• **The problem**:
"border" is the word to look for; say how many lines of the listing below contain it, and nothing else.

• **Dataset records**:

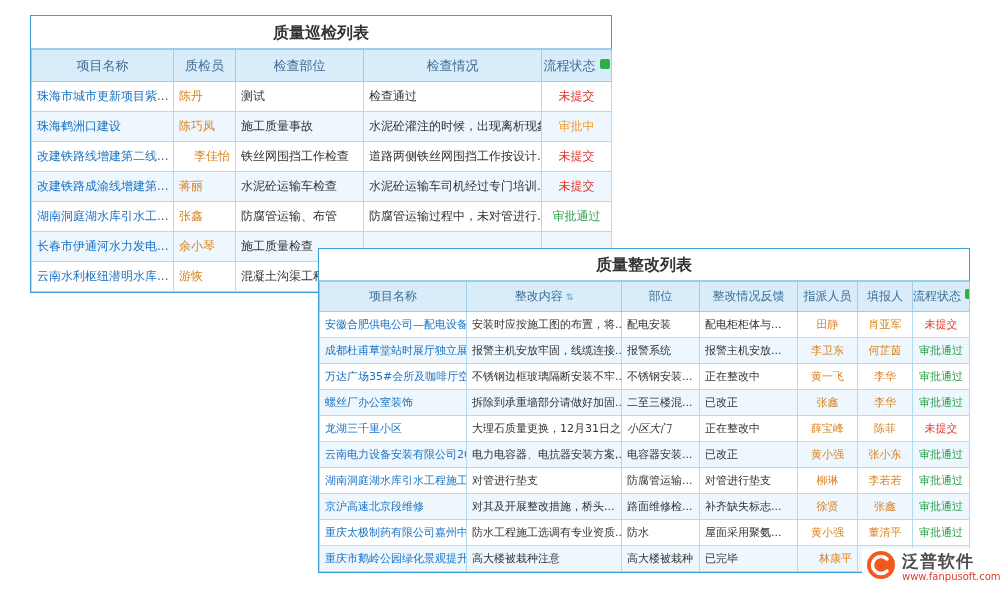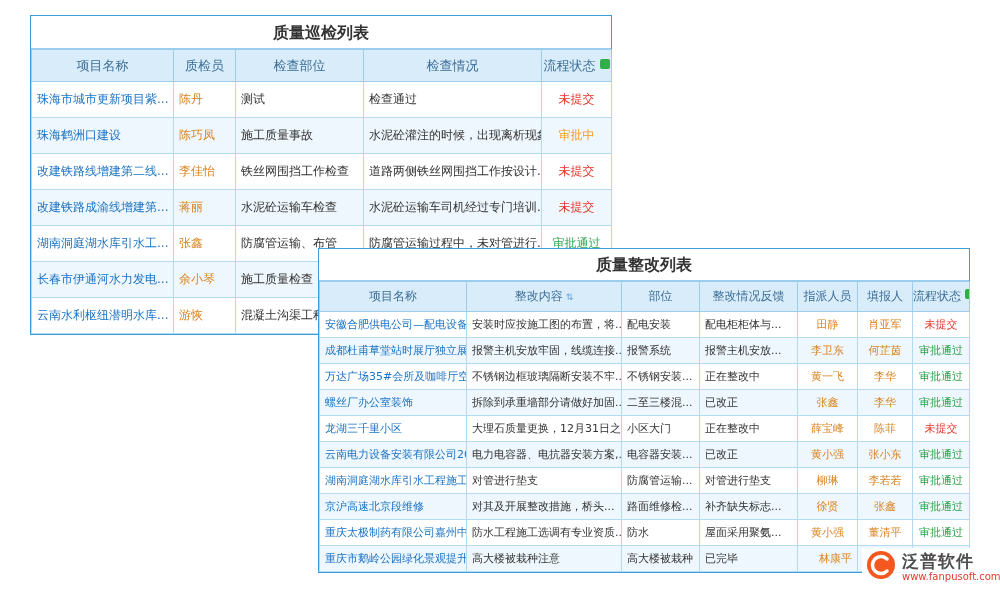--- a/index.html
+++ b/index.html
@@ -14,21 +14,21 @@
   .t2{left:318px;top:248px;width:652px;z-index:2}
   .t1 .card-title{height:33px;line-height:33px}
   .t2 .card-title{height:32px;line-height:32px}
 
   table.grid{border-collapse:collapse;table-layout:fixed;width:100%}
   .grid th{background:#d8ecfa;color:#3d6e96;font-weight:normal;
     border:1px solid #9ccdec;text-align:center;white-space:nowrap;overflow:hidden}
   .grid td{color:#333;border:1px solid #b3daf3;padding:0 5px;
     white-space:nowrap;overflow:hidden}
   .t1 th{height:32px;font-size:13px}
-  .t1 td{height:36px;font-size:12px}
+  .t1 td{height:30px;font-size:12px}
   .t2 th{height:30px;font-size:12px}
   .t2 td{height:26px;font-size:11px}
   tr.alt td{background:#eef7fd}
 
   .link{color:#1a72c4;cursor:pointer}
   .person{color:#d9821f}
   .status{font-weight:normal}
   .sort-ic{font-size:9px;color:#6aa3cf;margin-left:3px;cursor:pointer}
   .flt-ic{display:inline-block;width:10px;height:10px;background:#2fae4a;
     border-radius:2px;margin-left:4px;vertical-align:1px;cursor:pointer}
@@ -71,21 +71,21 @@
         </tr>
         <tr class="alt">
           <td style="text-align: left;"><span class="link">珠海鹤洲口建设</span></td>
           <td style="text-align: left;"><span class="person">陈巧凤</span></td>
           <td style="text-align: left;"><span>施工质量事故</span></td>
           <td style="text-align: left;"><span>水泥砼灌注的时候，出现离析现象</span></td>
           <td style="text-align: center;"><span class="status" style="color: rgb(245, 154, 35);">审批中</span></td>
         </tr>
         <tr>
           <td style="text-align: left;"><span class="link">改建铁路线增建第二线...</span></td>
-          <td style="text-align: left;"><span class="person">李佳怡</span></td>
+          <td style="text-align: right;"><span class="person">李佳怡</span></td>
           <td style="text-align: left;"><span>铁丝网围挡工作检查</span></td>
           <td style="text-align: left;"><span>道路两侧铁丝网围挡工作按设计...</span></td>
           <td style="text-align: center;"><span class="status" style="color: rgb(229, 53, 43);">未提交</span></td>
         </tr>
         <tr class="alt">
           <td style="text-align: left;"><span class="link">改建铁路成渝线增建第...</span></td>
           <td style="text-align: left; margin-left: 24px;"><span class="person">蒋丽</span></td>
           <td style="text-align: left;"><span>水泥砼运输车检查</span></td>
           <td style="text-align: left;"><span>水泥砼运输车司机经过专门培训...</span></td>
           <td style="text-align: center;"><span class="status" style="color: rgb(229, 53, 43);">未提交</span></td>
@@ -171,21 +171,21 @@
           <td style="text-align: left;"><span>拆除到承重墙部分请做好加固...</span></td>
           <td style="text-align: left;"><span>二至三楼混...</span></td>
           <td style="text-align: left;"><span>已改正</span></td>
           <td style="text-align: center;"><span class="person">张鑫</span></td>
           <td style="text-align: center;"><span class="person">李华</span></td>
           <td style="text-align: center;"><span class="status" style="color: rgb(42, 163, 75);">审批通过</span></td>
         </tr>
         <tr>
           <td style="text-align: left;"><span class="link">龙湖三千里小区</span></td>
           <td style="text-align: left;"><span>大理石质量更换，12月31日之...</span></td>
-          <td style="text-align: left;"><span>小区大门</span></td>
+          <td style="text-align: left; font-style: italic;"><span>小区大门</span></td>
           <td style="text-align: left;"><span>正在整改中</span></td>
           <td style="text-align: center;"><span class="person">薛宝峰</span></td>
           <td style="text-align: center;"><span class="person">陈菲</span></td>
           <td style="text-align: center;"><span class="status" style="color: rgb(229, 53, 43);">未提交</span></td>
         </tr>
         <tr class="alt">
           <td style="text-align: left;"><span class="link">云南电力设备安装有限公司20...</span></td>
           <td style="text-align: left;"><span>电力电容器、电抗器安装方案,...</span></td>
           <td style="text-align: left;"><span>电容器安装...</span></td>
           <td style="text-align: left;"><span>已改正</span></td>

• **Exercise solution**:
4